In addition to their diagnostic potential, exosomes offer promising applications in therapeutic delivery systems due to their natural origin, biocompatibility, and ability to deliver therapeutic agents directly to target cells [6]. Exosomes derived from stem cells have been shown to promote tissue repair and regeneration, offering potential treatments for injuries and degenerative diseases [7]. Advances in isolation and characterization techniques, such as nanoparticle tracking analysis, high-throughput sequencing, and advanced microscopy, have further facilitated the detailed study of exosomes [8]. The diverse roles of exosomes in intercellular communication, disease processes, and therapeutic applications are becoming a major focus of contemporary biomedical research, highlighting their potential for revolutionizing healthcare. Recently, many studies have shown great research interest in plant-derived exosomes as well as animal-cell-derived exosomes. One of the most remarkable aspects of plant-derived exosomes is their potential for therapeutic applications. Due to their natural origin, these vesicles are biocompatible and less likely to induce immune reactions than synthetic nanoparticles [9]. Studies have demonstrated that plant-derived exosomes can deliver bioactive compounds to mammalian cells, thereby modulating various cellular processes. In addition, exosomes have attracted significant attention in the field of drug delivery due to their unique properties and ability to overcome various challenges associated with conventional drug delivery systems [10]. Moreover, plant-derived exosomes are being explored for their role in interspecies communication. Emerging evidence suggests that these vesicles can cross species barriers, facilitating the transfer of genetic material and bioactive compounds from plants to animals and even humans. This interspecies communication could have significant implications for understanding the impact of diet on human health and for developing new strategies to harness plant-derived vesicles for therapeutic purposes [11]. Therefore, this review aims to explore and introduce fundamental aspects of plant-derived exosomes, including their isolation methods and pharmacological activities, to contribute to expanding research in this field.

2. Characteristics of Plant-Derived Exosomes

Plant-derived exosomes, also known as plant-derived exosome-like nanovesicles (ELNs) or plant-derived lipid nanoparticles, represent a promising area of research within extracellular vesicles. Given that the terms are often used interchangeably in research, we adopt plant-derived exosomes and do not distinguish between these terms in this review [12]. These nanovesicles are secreted by various plant cells and are involved in key physiological processes like plant growth, development, and defense against pathogens. The biogenesis of plant-derived exosomes involves the formation of MVBs within the cell and their subsequent release into the extracellular space, similar to mammalian exosomes. Found in various edible plants, these vesicles have potential uses in human health and nutrition [13]. Plant-derived exosomes exhibit a complex and highly organized structure like those found in mammalian cells. These vesicles are enclosed by a lipid bilayer membrane that provides structural integrity and shields the internal cargo from enzymatic degradation. The lipid composition of plant-derived exosomal membranes is notably rich in cholesterol, sphingolipids, ceramides, and various phospholipids, which confer both stability and functional specificity to these vesicles [9,14,15,16]. Embedded within the exosomal membrane are numerous integral proteins, including tetraspanins (such as CD9, CD63, and CD81), integrins, and major histocompatibility complex (MHC) molecules, which play crucial roles in exosome formation, release, and the targeting of recipient cells. These proteins facilitate the docking and fusion of exosomes with target cells, thereby enabling the transfer of their cargo [17]. Internally, plant-derived exosomes contain diverse bioactive molecules, including proteins such as cytosolic enzymes, heat shock proteins, and cytoskeleton components, as well as signal transduction proteins [18]. Additionally, plant-derived exosomes are rich in various RNAs, including mRNAs, miRNAs, and other small RNAs, which can modulate gene expression and signaling pathways in recipient cells [19].
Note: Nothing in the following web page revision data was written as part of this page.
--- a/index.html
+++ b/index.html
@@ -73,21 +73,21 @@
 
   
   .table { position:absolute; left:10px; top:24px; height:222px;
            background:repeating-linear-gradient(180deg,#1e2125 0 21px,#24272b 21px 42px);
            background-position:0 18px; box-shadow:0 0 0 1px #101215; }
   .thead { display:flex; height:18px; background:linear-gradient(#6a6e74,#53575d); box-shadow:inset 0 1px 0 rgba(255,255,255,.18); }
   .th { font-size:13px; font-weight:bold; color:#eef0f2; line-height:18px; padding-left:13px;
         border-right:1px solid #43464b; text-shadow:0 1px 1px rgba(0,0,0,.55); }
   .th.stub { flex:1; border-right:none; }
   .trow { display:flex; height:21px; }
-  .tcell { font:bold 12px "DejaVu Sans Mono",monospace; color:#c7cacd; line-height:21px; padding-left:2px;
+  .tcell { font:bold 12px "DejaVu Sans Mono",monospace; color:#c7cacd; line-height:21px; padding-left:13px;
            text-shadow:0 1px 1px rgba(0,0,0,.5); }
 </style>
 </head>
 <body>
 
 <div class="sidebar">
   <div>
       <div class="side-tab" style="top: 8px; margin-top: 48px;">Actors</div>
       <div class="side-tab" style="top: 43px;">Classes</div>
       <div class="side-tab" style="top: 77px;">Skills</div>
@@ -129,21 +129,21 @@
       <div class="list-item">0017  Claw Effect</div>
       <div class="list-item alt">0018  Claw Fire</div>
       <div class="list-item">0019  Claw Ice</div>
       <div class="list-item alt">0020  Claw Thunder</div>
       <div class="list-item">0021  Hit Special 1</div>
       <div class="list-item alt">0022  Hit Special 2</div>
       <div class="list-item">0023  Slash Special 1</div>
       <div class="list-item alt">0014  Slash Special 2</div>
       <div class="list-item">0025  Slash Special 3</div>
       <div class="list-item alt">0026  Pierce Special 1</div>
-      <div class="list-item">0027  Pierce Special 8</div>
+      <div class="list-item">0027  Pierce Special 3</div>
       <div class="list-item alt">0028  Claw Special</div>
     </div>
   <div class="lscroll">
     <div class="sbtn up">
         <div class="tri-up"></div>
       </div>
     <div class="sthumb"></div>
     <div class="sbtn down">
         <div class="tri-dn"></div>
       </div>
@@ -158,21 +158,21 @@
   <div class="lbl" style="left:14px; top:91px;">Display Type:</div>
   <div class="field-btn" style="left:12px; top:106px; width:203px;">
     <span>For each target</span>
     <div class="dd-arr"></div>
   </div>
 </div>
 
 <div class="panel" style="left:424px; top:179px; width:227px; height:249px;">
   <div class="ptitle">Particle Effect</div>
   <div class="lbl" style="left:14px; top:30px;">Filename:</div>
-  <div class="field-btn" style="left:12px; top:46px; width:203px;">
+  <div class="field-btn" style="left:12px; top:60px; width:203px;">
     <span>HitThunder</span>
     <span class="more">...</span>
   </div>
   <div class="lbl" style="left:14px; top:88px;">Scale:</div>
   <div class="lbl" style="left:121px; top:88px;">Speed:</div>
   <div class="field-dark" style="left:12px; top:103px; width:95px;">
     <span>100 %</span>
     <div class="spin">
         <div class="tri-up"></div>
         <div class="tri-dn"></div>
3. Major Types of Exosome Extraction Methods

3.1. Ultracentrifugation

Several techniques have been developed for exosome extraction. Ultracentrifugation typically employs centrifugal forces to separate exosomes based on their size and density. The general procedure involves the removal of cells and large debris through lower-speed centrifugation steps, followed by high-speed ultracentrifugation to isolate exosomes. This method has several advantages, including well-established protocols that are widely used in research settings and the ability to process large sample volumes. However, it is labor-intensive, requiring multiple centrifugation steps and specialized equipment, making it time-consuming and expensive. Additionally, ultracentrifugation poses potential risks of exosome damage, such as structural alterations and aggregation, due to the intense centrifugal forces applied during the process [20].
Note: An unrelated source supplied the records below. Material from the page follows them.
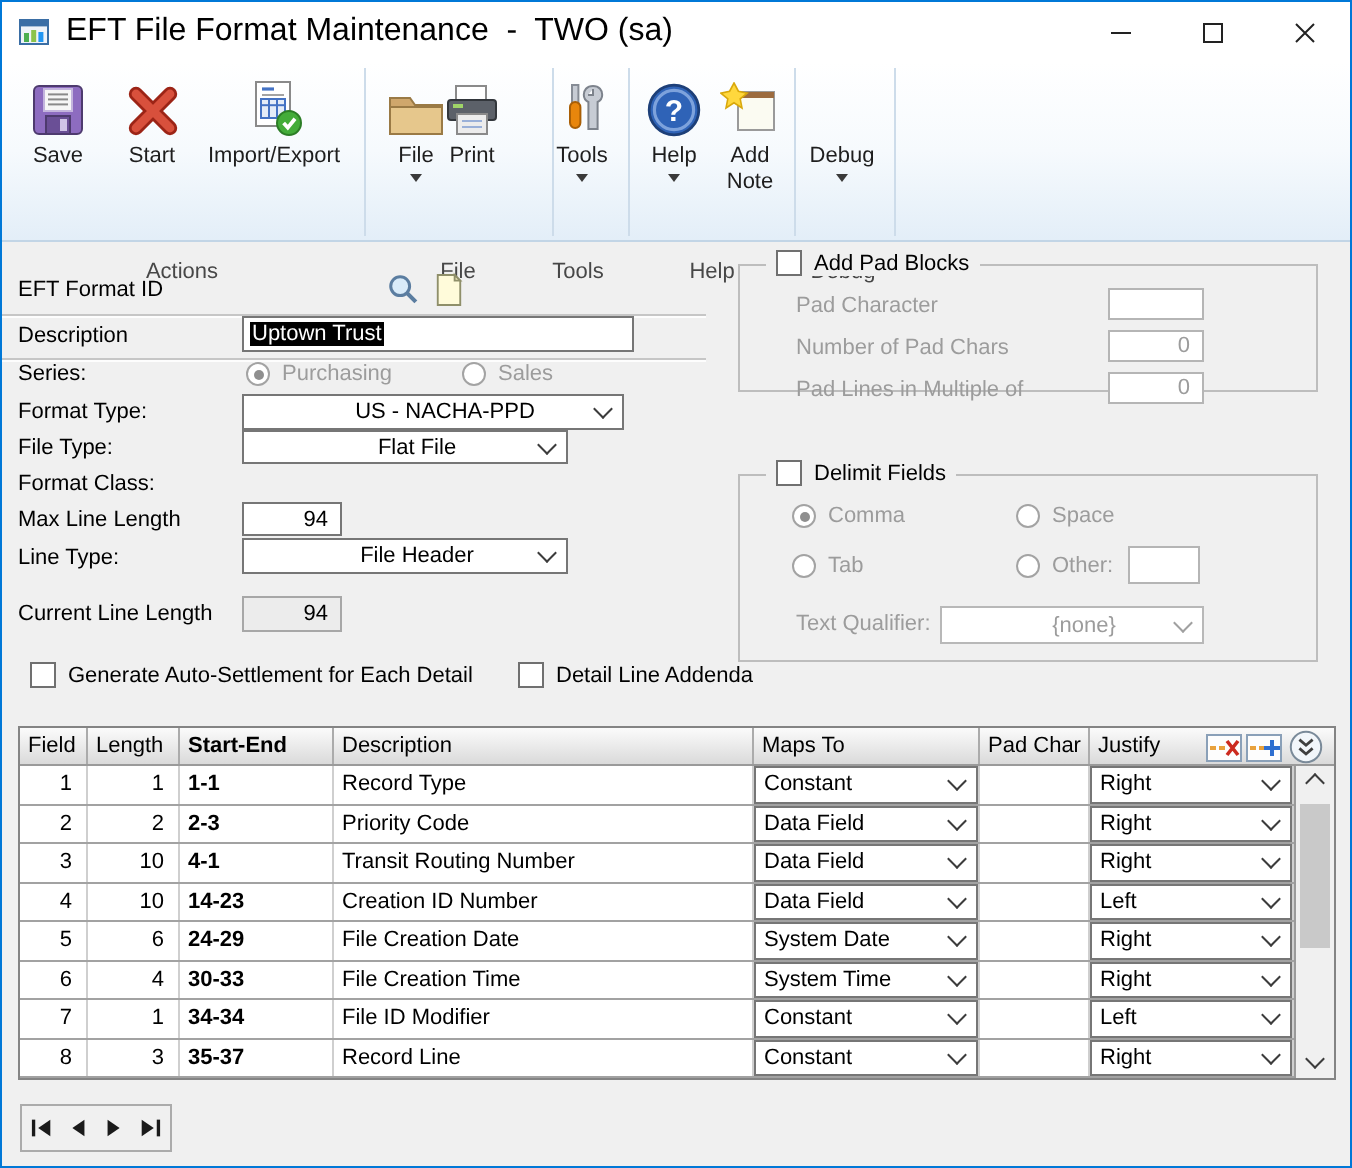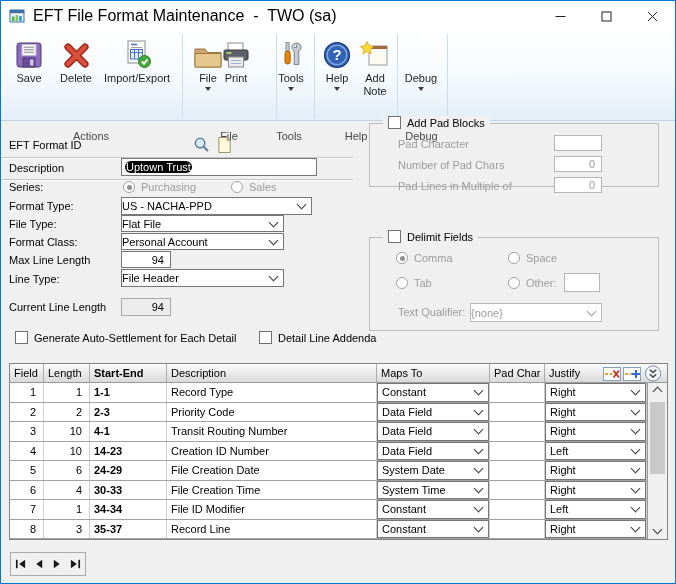--- a/index.html
+++ b/index.html
@@ -26,28 +26,28 @@
   .grouplabel{position:absolute;top:99px;font-size:11px;color:#474747;text-align:center;}
   
   .lbl{position:absolute;font-size:11px;white-space:nowrap;}
   .lbl.dis{color:#9c9c9c;}
   .ti{position:absolute;box-sizing:border-box;background:#fff;border:1px solid #767676;
       font-size:11px;display:flex;align-items:center;padding:0 3px;}
   .ti.num{justify-content:flex-end;padding-right:6px;}
   .ti.ro{background:#ececec;border-color:#a7a7a7;}
   .ti.disbox{border-color:#b5b5b5;color:#9c9c9c;}
   .dd{position:absolute;box-sizing:border-box;background:#fff;border:1px solid #767676;
-      font-size:11px;display:flex;align-items:center;padding-left:0;}
+      font-size:11px;display:flex;align-items:center;padding-left:12px;justify-content:center;}
   .dd .chev{position:absolute;right:6px;top:50%;margin-top:-5px;}
   .dd.dis{border-color:#b8b8b8;color:#9c9c9c;}
   .chev{width:6px;height:6px;border-right:1px solid #3c3c3c;border-bottom:1px solid #3c3c3c;
         transform:rotate(45deg);display:inline-block;}
   .chev.gray{border-color:#a0a0a0;}
   .chev.up{transform:rotate(225deg);}
-  .sel-text{background:#000;color:#fff;padding:0 1px;border-radius:6px;}
+  .sel-text{background:#000;color:#fff;padding:0 1px;}
   .hline{position:absolute;height:1px;background:#c6c6c6;border-bottom:1px solid #fdfdfd;}
   .cb{position:absolute;width:13px;height:13px;box-sizing:border-box;background:#fff;
       border:1px solid #707070;}
   .radio{position:absolute;width:12px;height:12px;box-sizing:border-box;border:1px solid #a3a3a3;
          border-radius:50%;background:#fff;}
   .radio.sel::after{content:"";display:block;width:5px;height:5px;border-radius:50%;
                     background:#8f8f8f;margin:2.5px;}
   .gbox{position:absolute;border:1px solid #bdbdbd;box-sizing:border-box;}
   .gbox-legend{position:absolute;top:-8px;left:13px;background:#f0f0f0;padding:0 5px;
                display:flex;align-items:center;font-size:11px;}
@@ -140,21 +140,21 @@
       <div class="rlabel">Save</div>
     </div>
 
     <div class="rbtn" style="left:52px;width:46px">
       <div class="ric">
         <svg width="27" height="27" viewBox="0 0 27 27">
           <path d="M5 5 L22 22 M22 5 L5 22" stroke="#9c2416" stroke-width="7.2" stroke-linecap="round"></path>
           <path d="M5 5 L22 22 M22 5 L5 22" stroke="#d8503c" stroke-width="4.4" stroke-linecap="round"></path>
         </svg>
       </div>
-      <div class="rlabel">Delete</div>
+      <div class="rlabel">Start</div>
     </div>
 
     <div class="rbtn" style="left:98px;width:76px">
       <div class="ric">
         <svg width="30" height="29" viewBox="0 0 30 29">
           <rect x="6" y="1" width="17" height="22" fill="#fff" stroke="#8a8a8a"></rect>
           <line x1="9" y1="4.5" x2="15" y2="4.5" stroke="#4472c4" stroke-width="1.6"></line>
           <line x1="9" y1="7.5" x2="20" y2="7.5" stroke="#a3a3a3"></line>
           <rect x="8.5" y="9.5" width="12" height="9.5" fill="#e4ecf8" stroke="#4472c4"></rect>
           <line x1="8.5" y1="12.6" x2="20.5" y2="12.6" stroke="#4472c4"></line>
@@ -274,24 +274,20 @@
       <span class="chev"></span>
   </div>
 
   <div class="lbl" style="left:8px;top:217px">File Type:</div>
   <div class="dd" style="left:120px;top:214px;width:163px;height:17px">
     <span>Flat File</span>
       <span class="chev"></span>
   </div>
 
   <div class="lbl" style="left:8px;top:235px">Format Class:</div>
-  <div class="dd" style="left:120px;top:232px;width:163px;height:17px">
-    <span>Personal Account</span>
-      <span class="chev"></span>
-  </div>
 
   <div class="lbl" style="left:8px;top:253px">Max Line Length</div>
   <div class="ti num" style="left:120px;top:250px;width:50px;height:17px">
     <span>94</span>
   </div>
 
   <div class="lbl" style="left:8px;top:272px">Line Type:</div>
   <div class="dd" style="left:120px;top:268px;width:163px;height:18px">
     <span>File Header</span>
       <span class="chev"></span>
@@ -300,21 +296,21 @@
   <div class="lbl" style="left:8px;top:300px">Current Line Length</div>
   <div class="ti num ro" style="left:120px;top:297px;width:50px;height:18px">
     <span>94</span>
   </div>
 
   <div class="cb" style="left:14px;top:330px"></div>
   <div class="lbl" style="left:33px;top:331px">Generate Auto-Settlement for Each Detail</div>
   <div class="cb" style="left:258px;top:330px"></div>
   <div class="lbl" style="left:277px;top:331px">Detail Line Addenda</div>
 
-  <div class="gbox" style="left:368px;top:122px;width:290px;height:64px">
+  <div class="gbox" style="left:368px;top:131px;width:290px;height:64px">
     <div class="gbox-legend">
       <span class="cbx"></span>
       <span>Add Pad Blocks</span>
     </div>
     <div class="lbl dis" style="left:28px;top:14px">Pad Character</div>
     <div class="ti disbox" style="left:184px;top:11px;width:48px;height:16px">
       <span></span>
     </div>
     <div class="lbl dis" style="left:28px;top:35px">Number of Pad Chars</div>
     <div class="ti num disbox" style="left:184px;top:32px;width:48px;height:16px">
3.2. Density Gradient Centrifugation

Density gradient centrifugation is a well-established technique for exosome isolation, recognized for its ability to achieve high-purity fractions by leveraging buoyant density differentials. Like ultracentrifugation, it relies on high-speed centrifugation to sediment exosomes; however, the use of a density gradient medium allows for a more refined separation, reducing contamination from proteins and larger extracellular vesicles. This method is widely employed in exosome research due to its reproducibility and well-documented protocols, making it a reliable approach for minimizing contaminant carryover. Despite its advantages, density gradient centrifugation remains labor-intensive and time-consuming, requiring multiple fractionation steps, meticulous gradient preparation, and precise fraction collection to ensure consistency. Additionally, as with ultracentrifugation, this technique is highly dependent on specialized equipment, increasing operational costs and limiting accessibility for routine or large-scale applications [21].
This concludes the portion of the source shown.